Content revision data
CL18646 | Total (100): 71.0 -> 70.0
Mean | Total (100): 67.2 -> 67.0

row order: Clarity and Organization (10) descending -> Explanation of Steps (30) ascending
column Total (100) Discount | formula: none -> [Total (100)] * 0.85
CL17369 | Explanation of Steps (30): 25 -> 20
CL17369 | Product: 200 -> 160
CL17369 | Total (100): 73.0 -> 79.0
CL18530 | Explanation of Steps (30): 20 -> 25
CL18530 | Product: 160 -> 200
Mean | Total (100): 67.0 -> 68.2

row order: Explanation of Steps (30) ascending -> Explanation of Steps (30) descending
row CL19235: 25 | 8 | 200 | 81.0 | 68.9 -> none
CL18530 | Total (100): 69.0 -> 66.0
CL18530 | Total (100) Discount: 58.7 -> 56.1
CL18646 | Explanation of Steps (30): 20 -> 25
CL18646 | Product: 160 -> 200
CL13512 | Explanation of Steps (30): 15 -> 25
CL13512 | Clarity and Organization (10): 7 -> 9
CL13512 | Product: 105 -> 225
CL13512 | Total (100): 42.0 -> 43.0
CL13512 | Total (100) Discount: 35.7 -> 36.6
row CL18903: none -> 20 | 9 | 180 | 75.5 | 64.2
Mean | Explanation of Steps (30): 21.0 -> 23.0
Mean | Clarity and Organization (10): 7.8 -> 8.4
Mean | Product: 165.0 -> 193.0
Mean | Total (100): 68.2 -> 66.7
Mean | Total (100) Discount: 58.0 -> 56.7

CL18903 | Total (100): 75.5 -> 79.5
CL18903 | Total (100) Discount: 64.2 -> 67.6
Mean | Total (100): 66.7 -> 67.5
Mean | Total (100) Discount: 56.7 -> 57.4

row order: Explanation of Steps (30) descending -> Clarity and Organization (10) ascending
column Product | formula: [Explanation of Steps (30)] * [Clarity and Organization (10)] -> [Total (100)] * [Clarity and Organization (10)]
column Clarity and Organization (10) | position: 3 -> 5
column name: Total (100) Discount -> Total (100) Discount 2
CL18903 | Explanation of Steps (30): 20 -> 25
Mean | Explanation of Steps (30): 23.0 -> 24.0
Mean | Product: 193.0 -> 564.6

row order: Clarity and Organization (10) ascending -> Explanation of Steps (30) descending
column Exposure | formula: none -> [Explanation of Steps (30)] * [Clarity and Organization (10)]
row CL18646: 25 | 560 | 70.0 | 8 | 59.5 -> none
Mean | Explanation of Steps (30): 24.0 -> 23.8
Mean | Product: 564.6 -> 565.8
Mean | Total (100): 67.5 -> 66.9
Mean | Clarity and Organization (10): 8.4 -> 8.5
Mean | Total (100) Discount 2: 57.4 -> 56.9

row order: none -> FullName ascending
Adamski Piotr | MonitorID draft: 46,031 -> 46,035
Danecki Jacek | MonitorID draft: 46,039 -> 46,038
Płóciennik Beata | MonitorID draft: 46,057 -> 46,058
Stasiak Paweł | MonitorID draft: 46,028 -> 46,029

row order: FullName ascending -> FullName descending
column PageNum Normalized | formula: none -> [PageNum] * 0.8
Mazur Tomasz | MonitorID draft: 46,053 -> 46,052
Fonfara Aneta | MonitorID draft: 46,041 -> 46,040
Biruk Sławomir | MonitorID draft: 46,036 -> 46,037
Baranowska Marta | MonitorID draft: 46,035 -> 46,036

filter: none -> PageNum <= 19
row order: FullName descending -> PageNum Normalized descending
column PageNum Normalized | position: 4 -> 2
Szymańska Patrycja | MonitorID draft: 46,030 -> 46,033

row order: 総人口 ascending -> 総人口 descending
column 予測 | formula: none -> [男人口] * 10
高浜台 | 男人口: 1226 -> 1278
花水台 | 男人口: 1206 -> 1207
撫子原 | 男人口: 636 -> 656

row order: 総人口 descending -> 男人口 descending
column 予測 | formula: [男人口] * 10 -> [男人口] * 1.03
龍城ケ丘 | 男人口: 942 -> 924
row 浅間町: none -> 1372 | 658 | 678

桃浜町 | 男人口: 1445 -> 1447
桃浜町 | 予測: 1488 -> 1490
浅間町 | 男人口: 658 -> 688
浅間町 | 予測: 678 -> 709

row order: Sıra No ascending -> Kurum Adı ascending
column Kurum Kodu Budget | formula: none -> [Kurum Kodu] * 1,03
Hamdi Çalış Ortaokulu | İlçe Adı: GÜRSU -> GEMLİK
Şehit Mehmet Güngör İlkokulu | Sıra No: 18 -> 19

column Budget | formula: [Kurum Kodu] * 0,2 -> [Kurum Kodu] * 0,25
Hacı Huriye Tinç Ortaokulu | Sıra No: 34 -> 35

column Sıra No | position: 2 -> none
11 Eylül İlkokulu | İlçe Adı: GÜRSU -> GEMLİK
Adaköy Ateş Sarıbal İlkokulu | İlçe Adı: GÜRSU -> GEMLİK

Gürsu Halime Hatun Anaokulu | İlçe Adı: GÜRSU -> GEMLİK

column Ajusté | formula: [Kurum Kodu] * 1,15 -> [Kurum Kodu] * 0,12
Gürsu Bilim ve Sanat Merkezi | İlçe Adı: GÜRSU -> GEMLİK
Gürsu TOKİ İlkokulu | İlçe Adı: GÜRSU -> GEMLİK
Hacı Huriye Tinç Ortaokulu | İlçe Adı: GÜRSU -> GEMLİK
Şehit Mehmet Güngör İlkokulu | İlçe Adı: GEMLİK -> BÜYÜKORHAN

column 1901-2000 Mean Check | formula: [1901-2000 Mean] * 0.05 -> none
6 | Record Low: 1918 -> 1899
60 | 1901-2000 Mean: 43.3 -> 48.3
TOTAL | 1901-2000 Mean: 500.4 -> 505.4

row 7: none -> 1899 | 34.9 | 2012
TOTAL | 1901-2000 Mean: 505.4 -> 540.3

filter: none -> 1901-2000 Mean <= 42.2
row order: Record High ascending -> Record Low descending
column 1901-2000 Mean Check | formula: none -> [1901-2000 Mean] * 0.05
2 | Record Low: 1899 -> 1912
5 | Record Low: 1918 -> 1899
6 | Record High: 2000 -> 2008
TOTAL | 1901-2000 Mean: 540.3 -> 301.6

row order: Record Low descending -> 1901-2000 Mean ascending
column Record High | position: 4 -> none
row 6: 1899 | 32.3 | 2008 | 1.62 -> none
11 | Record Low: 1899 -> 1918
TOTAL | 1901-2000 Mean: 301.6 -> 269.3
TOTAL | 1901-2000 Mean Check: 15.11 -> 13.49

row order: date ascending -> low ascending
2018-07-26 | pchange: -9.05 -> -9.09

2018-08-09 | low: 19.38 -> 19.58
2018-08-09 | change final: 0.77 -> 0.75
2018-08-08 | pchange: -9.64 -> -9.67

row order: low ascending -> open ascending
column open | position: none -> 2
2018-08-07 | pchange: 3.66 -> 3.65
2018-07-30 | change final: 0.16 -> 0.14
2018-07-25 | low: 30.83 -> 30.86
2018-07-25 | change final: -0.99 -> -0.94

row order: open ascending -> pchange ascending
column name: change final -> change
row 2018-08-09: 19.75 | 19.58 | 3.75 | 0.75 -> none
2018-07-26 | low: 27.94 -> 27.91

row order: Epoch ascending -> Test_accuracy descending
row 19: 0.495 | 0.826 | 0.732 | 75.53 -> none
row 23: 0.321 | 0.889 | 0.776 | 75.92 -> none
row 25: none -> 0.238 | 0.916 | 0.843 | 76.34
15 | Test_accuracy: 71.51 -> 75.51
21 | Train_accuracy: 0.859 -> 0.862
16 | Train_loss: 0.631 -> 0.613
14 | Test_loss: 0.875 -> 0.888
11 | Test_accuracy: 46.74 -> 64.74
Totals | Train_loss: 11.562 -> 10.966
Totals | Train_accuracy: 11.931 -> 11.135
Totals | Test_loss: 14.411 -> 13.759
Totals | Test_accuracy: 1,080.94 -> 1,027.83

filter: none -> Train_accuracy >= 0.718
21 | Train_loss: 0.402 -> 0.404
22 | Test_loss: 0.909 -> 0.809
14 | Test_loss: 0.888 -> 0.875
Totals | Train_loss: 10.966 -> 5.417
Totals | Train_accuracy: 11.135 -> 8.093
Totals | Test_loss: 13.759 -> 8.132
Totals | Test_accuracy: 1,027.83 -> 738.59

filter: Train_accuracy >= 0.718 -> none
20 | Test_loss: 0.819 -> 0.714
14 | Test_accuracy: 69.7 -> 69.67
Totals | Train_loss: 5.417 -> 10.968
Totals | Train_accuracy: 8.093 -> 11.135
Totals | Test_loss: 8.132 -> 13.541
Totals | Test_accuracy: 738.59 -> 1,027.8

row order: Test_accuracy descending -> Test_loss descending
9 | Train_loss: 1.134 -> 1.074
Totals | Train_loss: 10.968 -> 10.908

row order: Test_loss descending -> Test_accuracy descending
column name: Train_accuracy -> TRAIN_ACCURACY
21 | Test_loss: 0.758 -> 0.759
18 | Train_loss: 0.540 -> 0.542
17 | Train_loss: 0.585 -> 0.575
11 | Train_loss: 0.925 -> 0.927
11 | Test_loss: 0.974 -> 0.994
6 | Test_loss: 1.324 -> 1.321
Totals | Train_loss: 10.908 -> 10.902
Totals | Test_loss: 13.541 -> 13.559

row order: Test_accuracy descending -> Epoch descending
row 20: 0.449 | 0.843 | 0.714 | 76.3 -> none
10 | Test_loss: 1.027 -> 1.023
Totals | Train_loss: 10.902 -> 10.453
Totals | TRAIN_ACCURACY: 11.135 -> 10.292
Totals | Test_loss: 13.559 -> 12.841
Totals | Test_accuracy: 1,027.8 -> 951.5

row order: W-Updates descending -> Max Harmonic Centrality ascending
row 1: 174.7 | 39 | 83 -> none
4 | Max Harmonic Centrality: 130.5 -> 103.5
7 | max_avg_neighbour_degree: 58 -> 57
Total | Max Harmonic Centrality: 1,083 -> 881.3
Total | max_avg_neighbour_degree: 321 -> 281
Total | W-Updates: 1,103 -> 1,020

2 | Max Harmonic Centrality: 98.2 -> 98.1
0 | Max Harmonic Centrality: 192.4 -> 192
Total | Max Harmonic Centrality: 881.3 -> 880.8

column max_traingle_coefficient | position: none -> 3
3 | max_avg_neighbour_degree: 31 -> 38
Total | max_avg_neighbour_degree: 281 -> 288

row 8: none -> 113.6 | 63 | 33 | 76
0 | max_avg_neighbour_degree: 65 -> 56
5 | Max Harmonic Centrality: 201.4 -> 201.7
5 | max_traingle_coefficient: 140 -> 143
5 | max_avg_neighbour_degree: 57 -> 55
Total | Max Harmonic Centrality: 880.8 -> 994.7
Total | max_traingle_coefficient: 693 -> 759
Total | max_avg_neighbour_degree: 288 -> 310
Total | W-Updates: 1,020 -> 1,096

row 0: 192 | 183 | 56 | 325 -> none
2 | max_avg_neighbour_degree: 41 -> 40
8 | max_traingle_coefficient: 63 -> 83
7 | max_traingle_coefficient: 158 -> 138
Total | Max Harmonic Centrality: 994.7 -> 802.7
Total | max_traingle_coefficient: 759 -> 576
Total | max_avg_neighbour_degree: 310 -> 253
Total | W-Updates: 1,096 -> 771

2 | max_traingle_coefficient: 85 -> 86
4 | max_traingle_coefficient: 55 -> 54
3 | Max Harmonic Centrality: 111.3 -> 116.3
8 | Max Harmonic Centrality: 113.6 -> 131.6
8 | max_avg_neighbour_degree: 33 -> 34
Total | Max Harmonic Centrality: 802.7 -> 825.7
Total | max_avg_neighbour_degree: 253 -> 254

> **THE PROBLEM**
Retype only the lines above between the line with "11 | Record Low: 1899 -> 1918" and the line with "11 | Test_loss: 0.974 -> 0.994", counting those two lines as well, and keep every character as it is.

> **EXERCISE SOLUTION**
11 | Record Low: 1899 -> 1918
TOTAL | 1901-2000 Mean: 301.6 -> 269.3
TOTAL | 1901-2000 Mean Check: 15.11 -> 13.49

row order: date ascending -> low ascending
2018-07-26 | pchange: -9.05 -> -9.09

2018-08-09 | low: 19.38 -> 19.58
2018-08-09 | change final: 0.77 -> 0.75
2018-08-08 | pchange: -9.64 -> -9.67

row order: low ascending -> open ascending
column open | position: none -> 2
2018-08-07 | pchange: 3.66 -> 3.65
2018-07-30 | change final: 0.16 -> 0.14
2018-07-25 | low: 30.83 -> 30.86
2018-07-25 | change final: -0.99 -> -0.94

row order: open ascending -> pchange ascending
column name: change final -> change
row 2018-08-09: 19.75 | 19.58 | 3.75 | 0.75 -> none
2018-07-26 | low: 27.94 -> 27.91

row order: Epoch ascending -> Test_accuracy descending
row 19: 0.495 | 0.826 | 0.732 | 75.53 -> none
row 23: 0.321 | 0.889 | 0.776 | 75.92 -> none
row 25: none -> 0.238 | 0.916 | 0.843 | 76.34
15 | Test_accuracy: 71.51 -> 75.51
21 | Train_accuracy: 0.859 -> 0.862
16 | Train_loss: 0.631 -> 0.613
14 | Test_loss: 0.875 -> 0.888
11 | Test_accuracy: 46.74 -> 64.74
Totals | Train_loss: 11.562 -> 10.966
Totals | Train_accuracy: 11.931 -> 11.135
Totals | Test_loss: 14.411 -> 13.759
Totals | Test_accuracy: 1,080.94 -> 1,027.83

filter: none -> Train_accuracy >= 0.718
21 | Train_loss: 0.402 -> 0.404
22 | Test_loss: 0.909 -> 0.809
14 | Test_loss: 0.888 -> 0.875
Totals | Train_loss: 10.966 -> 5.417
Totals | Train_accuracy: 11.135 -> 8.093
Totals | Test_loss: 13.759 -> 8.132
Totals | Test_accuracy: 1,027.83 -> 738.59

filter: Train_accuracy >= 0.718 -> none
20 | Test_loss: 0.819 -> 0.714
14 | Test_accuracy: 69.7 -> 69.67
Totals | Train_loss: 5.417 -> 10.968
Totals | Train_accuracy: 8.093 -> 11.135
Totals | Test_loss: 8.132 -> 13.541
Totals | Test_accuracy: 738.59 -> 1,027.8

row order: Test_accuracy descending -> Test_loss descending
9 | Train_loss: 1.134 -> 1.074
Totals | Train_loss: 10.968 -> 10.908

row order: Test_loss descending -> Test_accuracy descending
column name: Train_accuracy -> TRAIN_ACCURACY
21 | Test_loss: 0.758 -> 0.759
18 | Train_loss: 0.540 -> 0.542
17 | Train_loss: 0.585 -> 0.575
11 | Train_loss: 0.925 -> 0.927
11 | Test_loss: 0.974 -> 0.994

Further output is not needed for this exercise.